Он смеется еще больше и кружит меня в воздухе, подняв на руки. Я счастлива, как никогда.
 - Ну да, - указывает он на небо, - там-то мы все встретимся, рано или поздно. Я ж умру без тебя! Ты возвращайся поскорее! Давай ровно через неделю на этом самом месте? Я завтра выйду на работу, а выходной перенесу на шесть дней. И увидимся?
Он почти упрашивает. Какой глупый. Люди со мной не хотят видеться годами, а тут – такое. И главное, - я согласна.
 - Хорошо, давай, - киваю я. – Ровно через неделю, на это же самом месте.
Он смотрит в мои зеленые раскосые глаза, гладит веснушки на бледных незагорелых щеках, и вдруг целует меня. Это – мой первый за многие тысячелетия поцелуй. Наконец влажные губы Игоря отрываются от моих, и я, не в силах вырваться из его объятий, устремляясь в них вновь.
 - Где ж ты раньше была, а? – шепчет он. – Это судьба…
 Это судьба.
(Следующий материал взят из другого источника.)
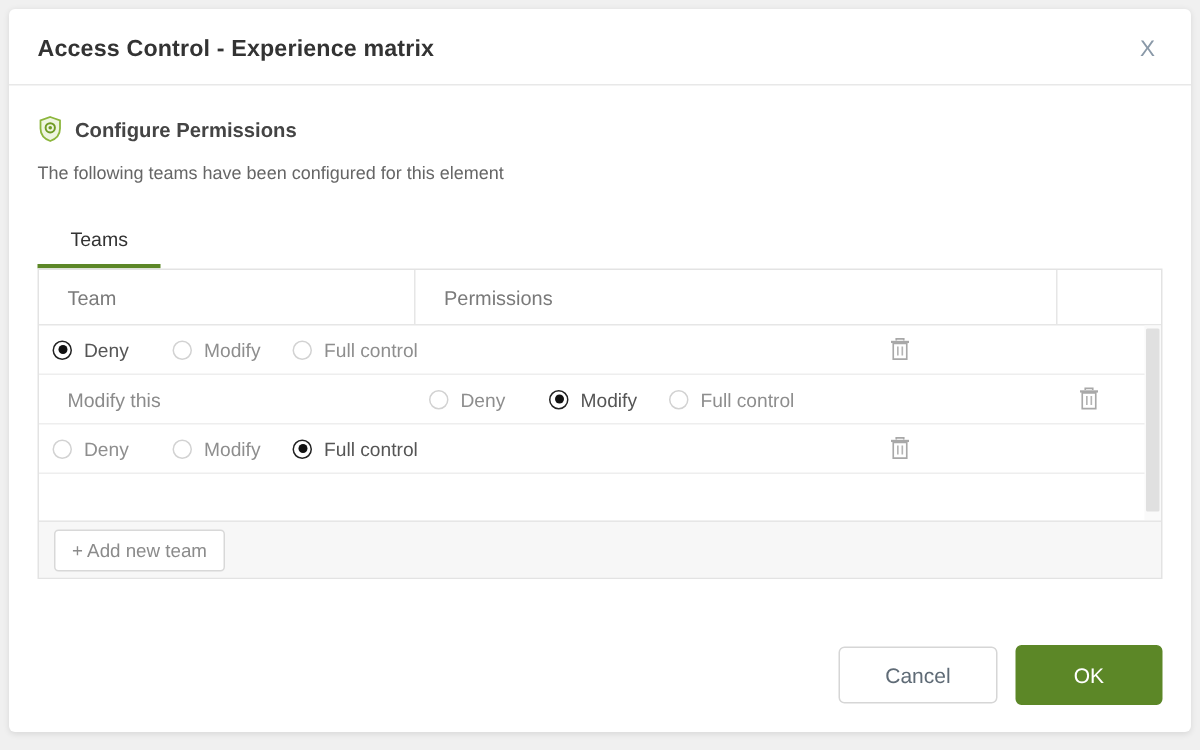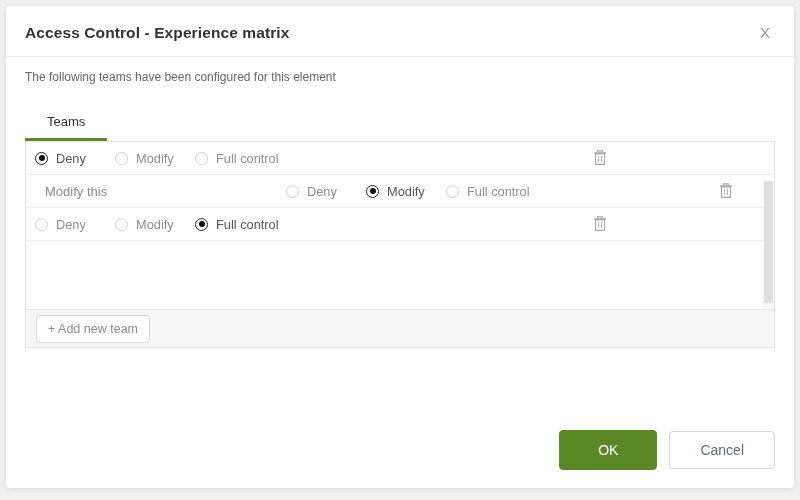"Configure Permissions" div.section-head { html: none -> <div> <svg> <path></path> <circle></circle> <circle></circle> </svg> <span>Configure Permissions</span> </div> }
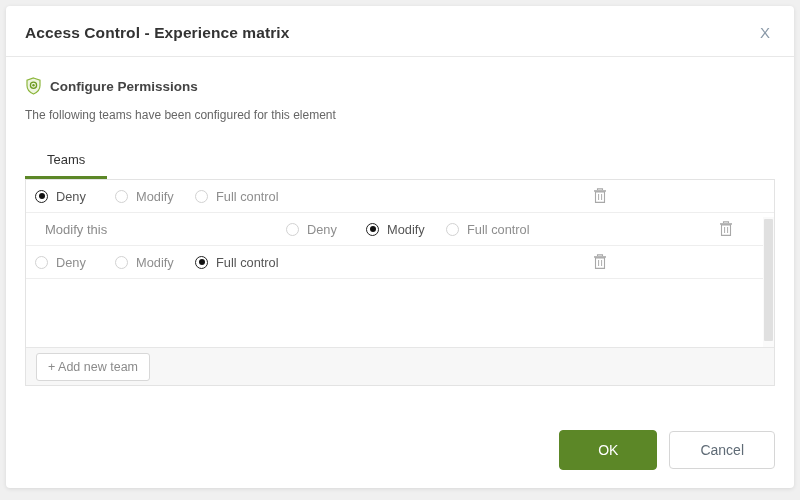"Team" div.thead { html: none -> <div> <div>Team</div> <div>Permissions</div> <div></div> </div> }
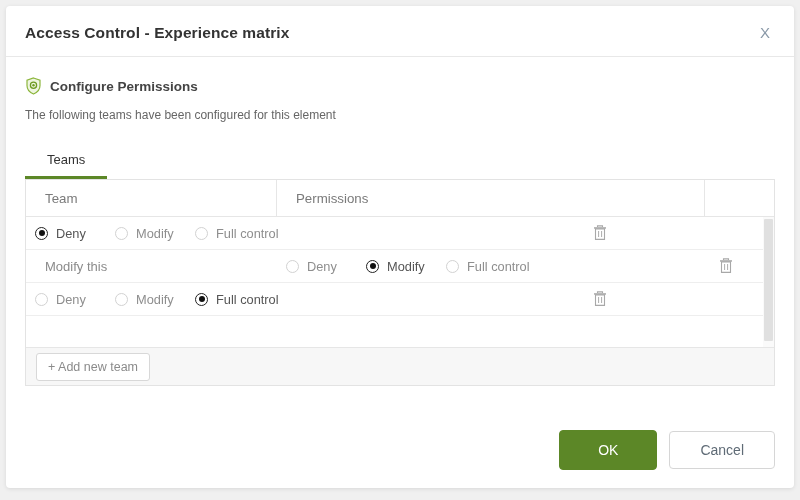"OK" button.btn { order: before "Cancel" -> after "Cancel" }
Да, мы рано или поздно встретимся. Но ровно через неделю я сама сделаю себе выходной, найду тебя в любой точке города – и та сила, которая все же возродит планету, задышит с новой силой. Это судьба, Игорь. Я на себе испытываю то, о чем мечтают всю жизнь многие и не находят.
 - Мы увидимся ровно через неделю, - шепчу я и повторяю безрассудный порыв. – Это судьба…

Мы прощаемся, как будто навсегда. Но я знаю несколько волшебных цифр его телефона, знаю, где он будет через час, знаю, что он придет на эту улицу ровно через неделю и будет ждать, пока я наконец не появлюсь – в синем платьице и синим модным клатчем. Мы снова отправимся гулять по городу. А пока я быстро целую его на прощание и ухожу в подъезд, чтобы ровно через секунду вновь в обличие грозной старухи продолжить исполнять свою работу.